* WHAT YOU WILL DO *
Once the pictures are set aside, repeat all of the data below exactly.

(Web document revisions)
⟨

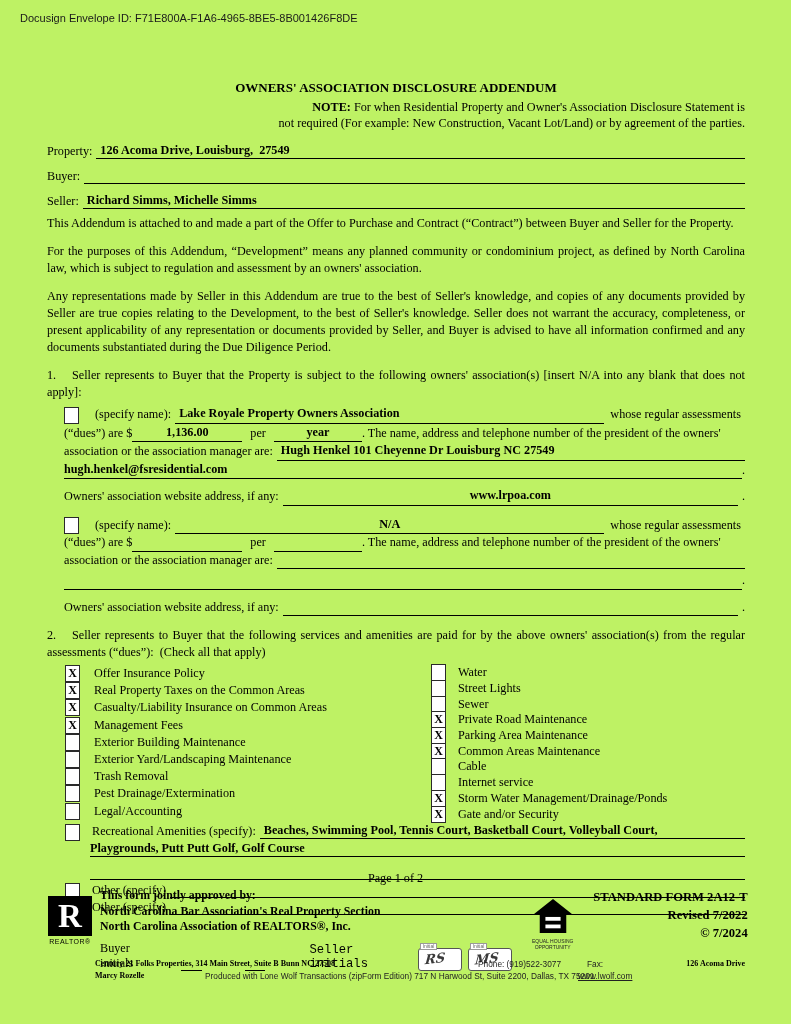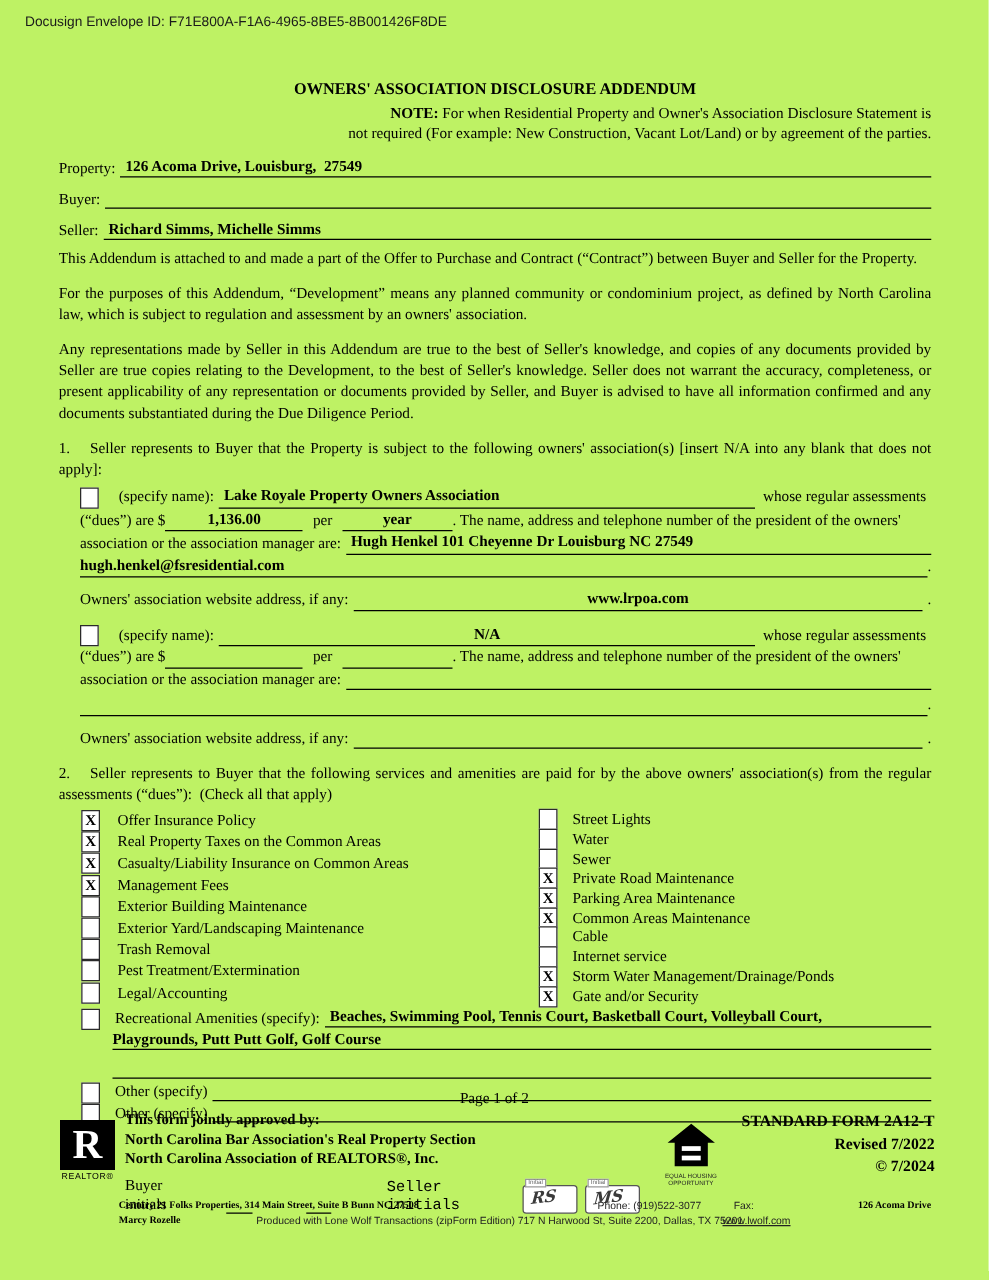--- a/index.html
+++ b/index.html
@@ -5,21 +5,21 @@
   html,body { margin:0; padding:0; background:#ffffff; }
   .page {
     position:relative; width:791px; height:1024px; background:#bef264;
     font-family:"Liberation Serif", serif; font-size:12.2px; color:#000;
     overflow:hidden;
   }
   .envelope {
     position:absolute; top:12px; left:20px;
     font-family:"Liberation Sans", sans-serif; font-size:11px; color:#1a1a1a;
   }
-  .doc { position:absolute; left:47px; top:63px; width:698px; }
+  .doc { position:absolute; left:47px; top:80px; width:698px; }
   .title { text-align:center; font-weight:700; font-size:13px; margin:0 0 3px 0; }
   .note { text-align:right; line-height:16px; margin:0; }
   .parties { margin-top:9px; }
   .row { display:flex; align-items:flex-end; }
   .prow { margin-bottom:6px; height:19px; }
   .lbl { white-space:nowrap; padding-right:4px; }
   .fill { flex:1 1 auto; border-bottom:1.2px solid #000; padding:0 4px; min-height:15px; }
   .val { font-weight:700; }
   .center { text-align:center; }
   p.just { text-align:justify; line-height:17px; margin:0 0 11px 0; }
@@ -204,35 +204,35 @@
         <div class="svc-row">
             <span class="cb"><span class="mark"></span></span>
             <span>Exterior Yard/Landscaping Maintenance</span>
           </div>
         <div class="svc-row">
             <span class="cb"><span class="mark"></span></span>
             <span>Trash Removal</span>
           </div>
         <div class="svc-row">
             <span class="cb"><span class="mark"></span></span>
-            <span>Pest Treatment/Extermination</span>
+            <span>Pest Drainage/Extermination</span>
           </div>
         <div class="svc-row">
             <span class="cb"><span class="mark"></span></span>
             <span>Legal/Accounting</span>
           </div>
       </div>
       <div class="svc-col-right">
         <div class="svc-row tight">
             <span class="cb"><span class="mark"></span></span>
+            <span>Water</span>
+          </div>
+        <div class="svc-row tight">
+            <span class="cb"><span class="mark"></span></span>
             <span>Street Lights</span>
-          </div>
-        <div class="svc-row tight">
-            <span class="cb"><span class="mark"></span></span>
-            <span>Water</span>
           </div>
         <div class="svc-row tight">
             <span class="cb"><span class="mark"></span></span>
             <span>Sewer</span>
           </div>
         <div class="svc-row tight">
             <span class="cb"><span class="mark">X</span></span>
             <span>Private Road Maintenance</span>
           </div>
         <div class="svc-row tight">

⟩

* TASK RESPONSE *
--- a/index.html
+++ b/index.html
@@ -5,21 +5,21 @@
   html,body { margin:0; padding:0; background:#ffffff; }
   .page {
     position:relative; width:791px; height:1024px; background:#bef264;
     font-family:"Liberation Serif", serif; font-size:12.2px; color:#000;
     overflow:hidden;
   }
   .envelope {
     position:absolute; top:12px; left:20px;
     font-family:"Liberation Sans", sans-serif; font-size:11px; color:#1a1a1a;
   }
-  .doc { position:absolute; left:47px; top:63px; width:698px; }
+  .doc { position:absolute; left:47px; top:80px; width:698px; }
   .title { text-align:center; font-weight:700; font-size:13px; margin:0 0 3px 0; }
   .note { text-align:right; line-height:16px; margin:0; }
   .parties { margin-top:9px; }
   .row { display:flex; align-items:flex-end; }
   .prow { margin-bottom:6px; height:19px; }
   .lbl { white-space:nowrap; padding-right:4px; }
   .fill { flex:1 1 auto; border-bottom:1.2px solid #000; padding:0 4px; min-height:15px; }
   .val { font-weight:700; }
   .center { text-align:center; }
   p.just { text-align:justify; line-height:17px; margin:0 0 11px 0; }
@@ -204,35 +204,35 @@
         <div class="svc-row">
             <span class="cb"><span class="mark"></span></span>
             <span>Exterior Yard/Landscaping Maintenance</span>
           </div>
         <div class="svc-row">
             <span class="cb"><span class="mark"></span></span>
             <span>Trash Removal</span>
           </div>
         <div class="svc-row">
             <span class="cb"><span class="mark"></span></span>
-            <span>Pest Treatment/Extermination</span>
+            <span>Pest Drainage/Extermination</span>
           </div>
         <div class="svc-row">
             <span class="cb"><span class="mark"></span></span>
             <span>Legal/Accounting</span>
           </div>
       </div>
       <div class="svc-col-right">
         <div class="svc-row tight">
             <span class="cb"><span class="mark"></span></span>
+            <span>Water</span>
+          </div>
+        <div class="svc-row tight">
+            <span class="cb"><span class="mark"></span></span>
             <span>Street Lights</span>
-          </div>
-        <div class="svc-row tight">
-            <span class="cb"><span class="mark"></span></span>
-            <span>Water</span>
           </div>
         <div class="svc-row tight">
             <span class="cb"><span class="mark"></span></span>
             <span>Sewer</span>
           </div>
         <div class="svc-row tight">
             <span class="cb"><span class="mark">X</span></span>
             <span>Private Road Maintenance</span>
           </div>
         <div class="svc-row tight">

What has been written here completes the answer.